Selain APBN ada juga sumber lain yang boleh digunakan sebagai modal kampanye. Di antaranya harta pribadi peserta pemilu, partai politik atau koalisinya masing-masing, serta sumbangan dari pihak lain yang sah menurut hukum.

Sumber yang terakhir ini bisa jadi topik obrolan yang seru, terutama buat kalian yang gemar investigasi, atau suka mengikuti teori konspirasi. Pasalnya, sumbangan boleh berasal dari individu atau kelompok, perusahaan, serta badan usaha non pemerintah.
Modal Kampanye dari Sumbangan
Jadi, sumbangan bisa dari siapa saja yang memenuhi ketentuan, juga tercatat dalam laporan dengan identitas yang jelas, serta tidak melebihi batas nominal yang sudah ditetapkan. Begini aturannya soal batasan:
- Sumbangan dari perseorangan
- Pemilu Presiden/Wakil Presiden: tidak lebih dari Rp2,5 miliar
- Pemilu Anggota DPR RI/DPRD: tidak lebih dari Rp2,5 miliar
- Pemilu DPD RI: tidak lebih dari Rp750 juta
- Sumbangan dari kelompok, perusahaan, atau badan usaha non pemerintah
- Pemilu Presiden/Wakil Presiden: tidak lebih dari Rp25 miliar
- Pemilu Anggota DPR RI/DPRD: tidak lebih dari Rp25 miliar
- Pemilu DPD RI: tidak lebih dari Rp1,5 miliar
Ketentuan di atas berdasarkan Peraturan KPU Nomor 18 Tahun 2023. Oleh karena itu, kalau kalian ingin menyumbang, sebaiknya mengikuti aturan tersebut.

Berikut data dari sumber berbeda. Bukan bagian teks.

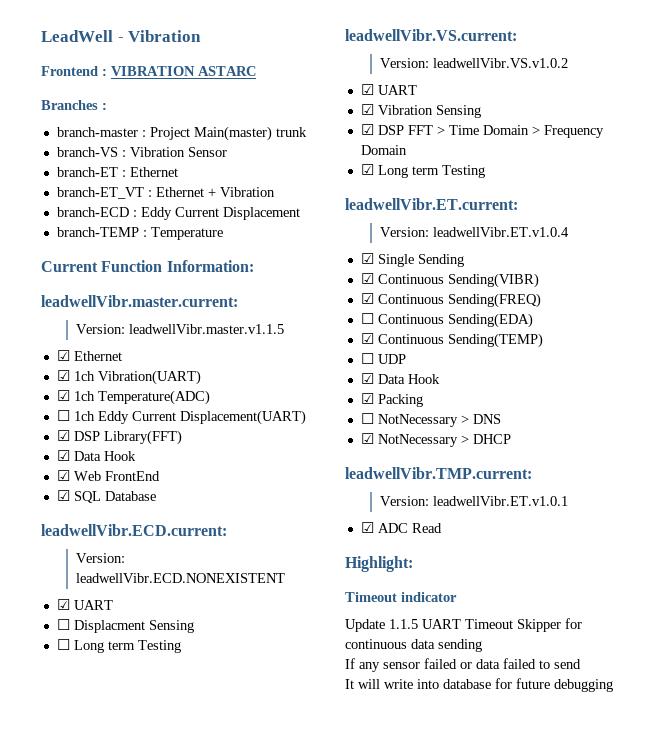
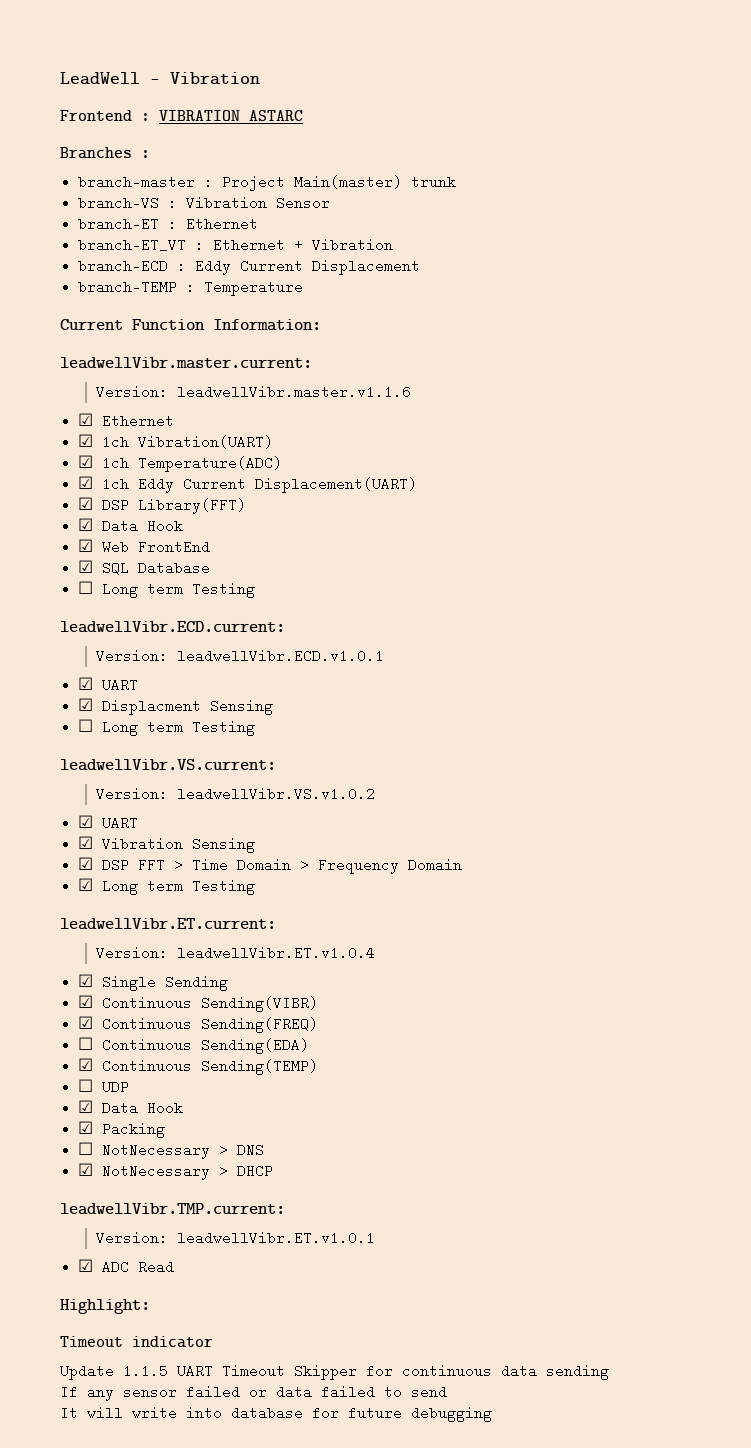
[129,324,285,334] leadwellVibr.master.v1.1.5 -> [177,385,412,399] leadwellVibr.master.v1.1.6
[56,410,70,421] ☐ -> [78,476,94,489] ☑
(156, 496) none -> [78,581,256,598] // ☐ Long term Testing
[76,573,286,583] [56,599,113,610] [56,619,70,630] leadwellVibr.ECD.NONEXISTENT // ☑ UART // ☐ -> [177,649,385,663] [78,677,139,692] [78,698,94,711] leadwellVibr.ECD.v1.0.1 // ☑ UART // ☑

Jika kalian tetap ngotot ingin menyisihkan rezeki demi para peserta pemilu tersebut, artinya kalian tidak menghargai tujuan dari aturan yang telah ditetapkan KPU. Karena pasti KPU punya alasan, mengapa negara menerbitkan peraturan tentang batasan sumbangan untuk dana kampanye.

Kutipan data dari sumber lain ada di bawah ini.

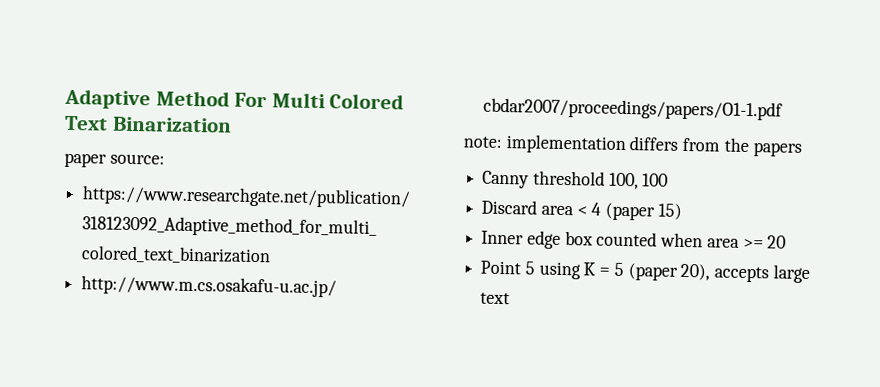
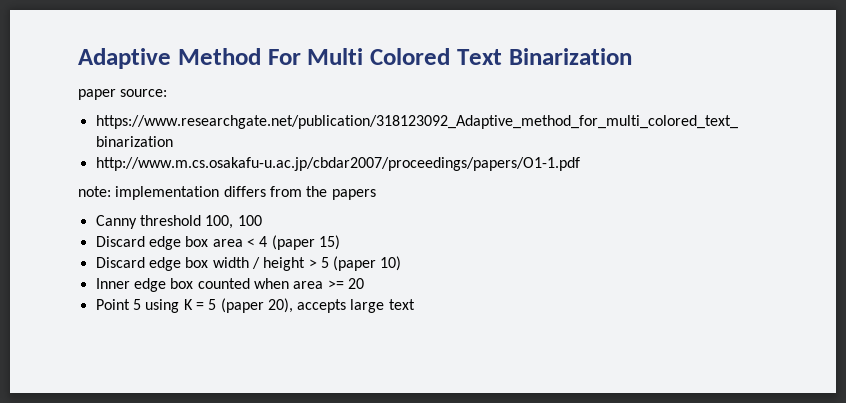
(538, 207) none -> [148,236,209,250] edge box
(682, 211) none -> [95,256,402,271] // Discard edge box width / height > 5 (paper 10)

Jumlah sumbangan dana kampanye dibatasi, demi mencegah dominasi pihak-pihak tertentu, sehingga parpol, calon anggota legislatif dan pejabat eksekutif yang nantinya terpilih, bisa tetap mandiri dalam membuat kebijakan saat menduduki jabatannya. Tentu saja, agar keputusan-keputusan yang diambil memang benar demi kepentingan rakyat, bukan untuk menyenangkan pemodal kampanye.
Laporan Dana Kampanye
Agar lebih transparan, serta mewujudkan prinsip kepastian hukum dan akuntabilitas. Maka para peserta pemilu juga harus membuat catatan tentang dana kampanye masing-masing. Kemudian mereka harus menyusun Laporan Dana Kampanye (LDK) dalam tiga bagian, di antaranya:
- Laporan Awal Dana Kampanye (LADK)
- Laporan Pemberi Sumbangan Dana Kampanye (LPSDK)
- Laporan Penerimaan dan Pengeluaran Dana Kampanye (LPPDK)

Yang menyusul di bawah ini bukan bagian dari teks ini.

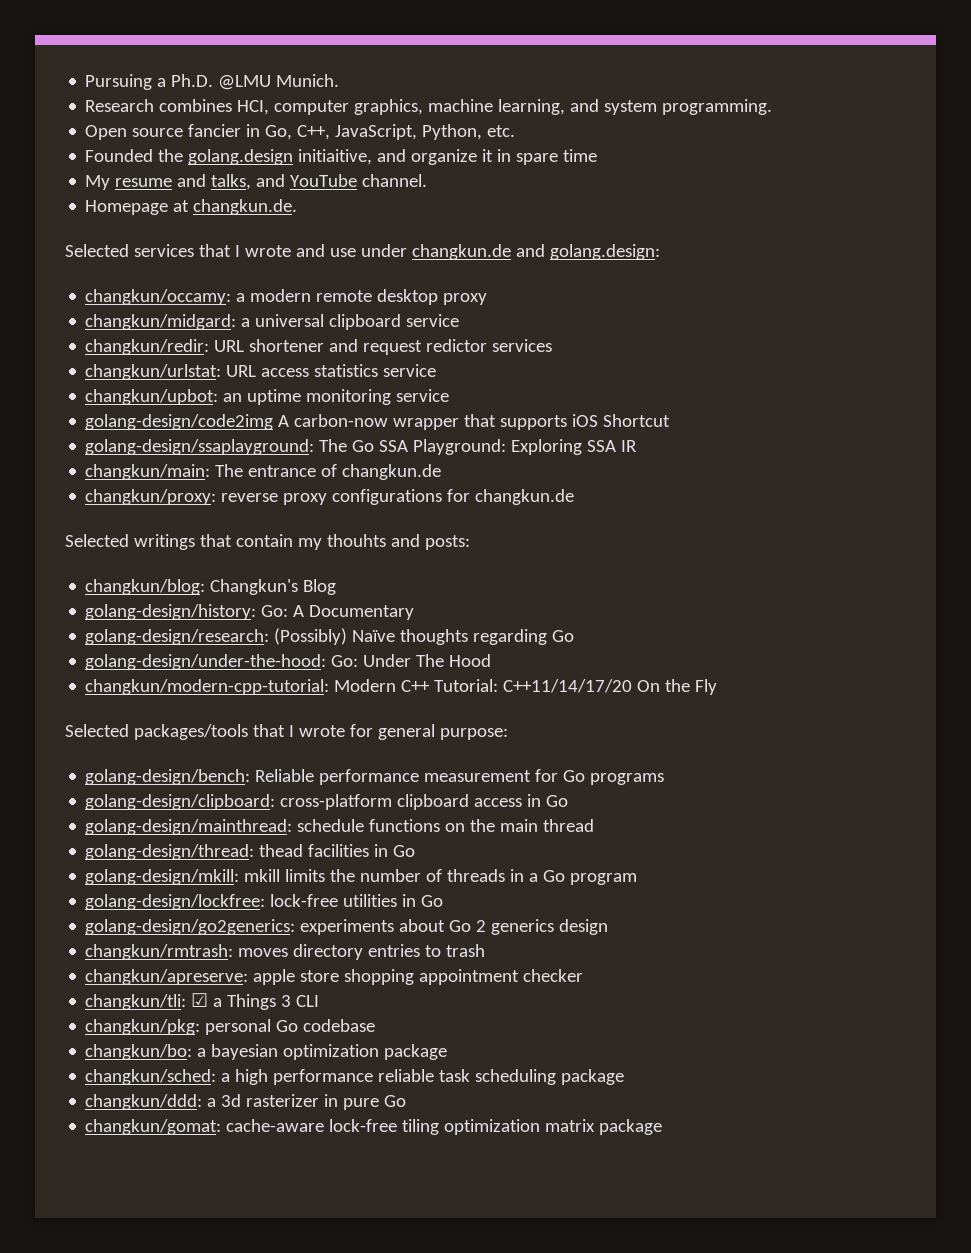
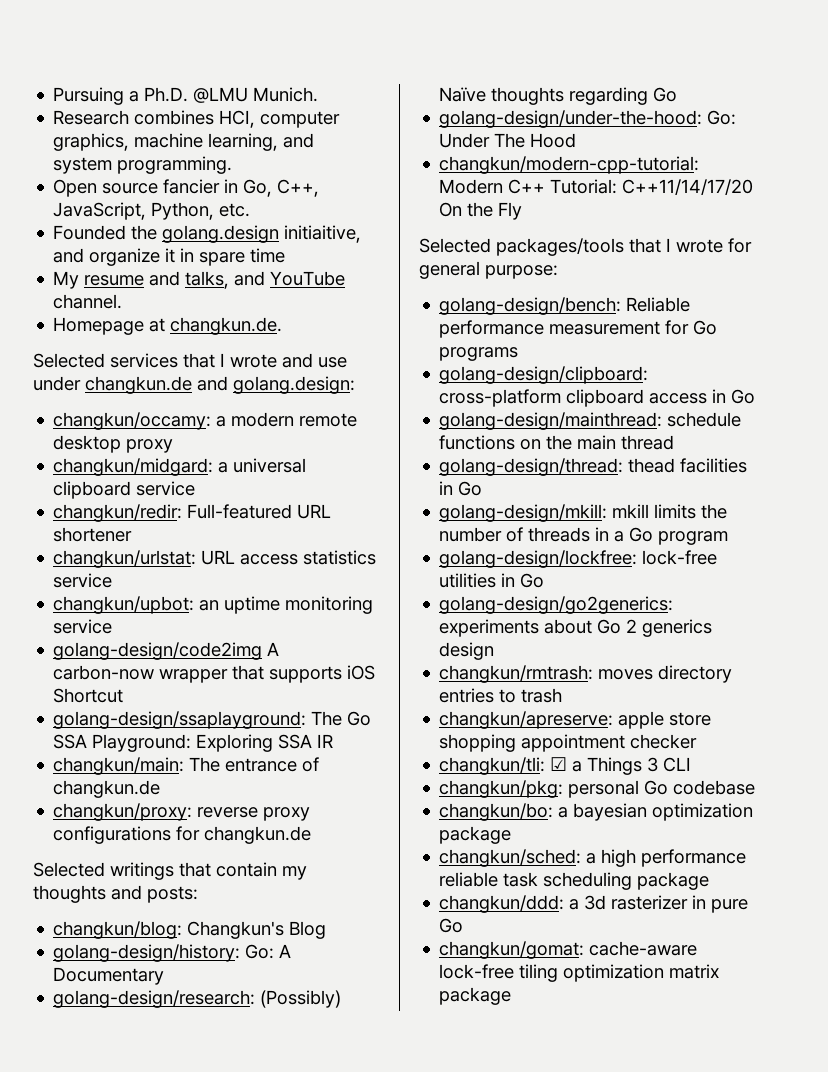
(210, 347) none -> [187,504,293,519] Full-featured
[329,339,553,355] and request redictor services -> (133, 534) none
[326,534,386,547] thouhts -> [33,885,106,903] thoughts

Setiap jenis laporan memuat informasi lengkap, sesuai Peraturan KPU. Menurut Pasal 334 UU No. 7 Tahun 2017 tentang Pemilu, LADK memuat saldo awal Rekening Khusus Dana Kampanye (RKDK) serta sumbangan dari partai politik, caleg, dan pihak lain. Dan menurut PKPU 18/2023, LADK juga harus memuat sisa saldo hasil penerimaan dan pengeluaran sebelum pembukuan, serta setelah RKDK dibuka.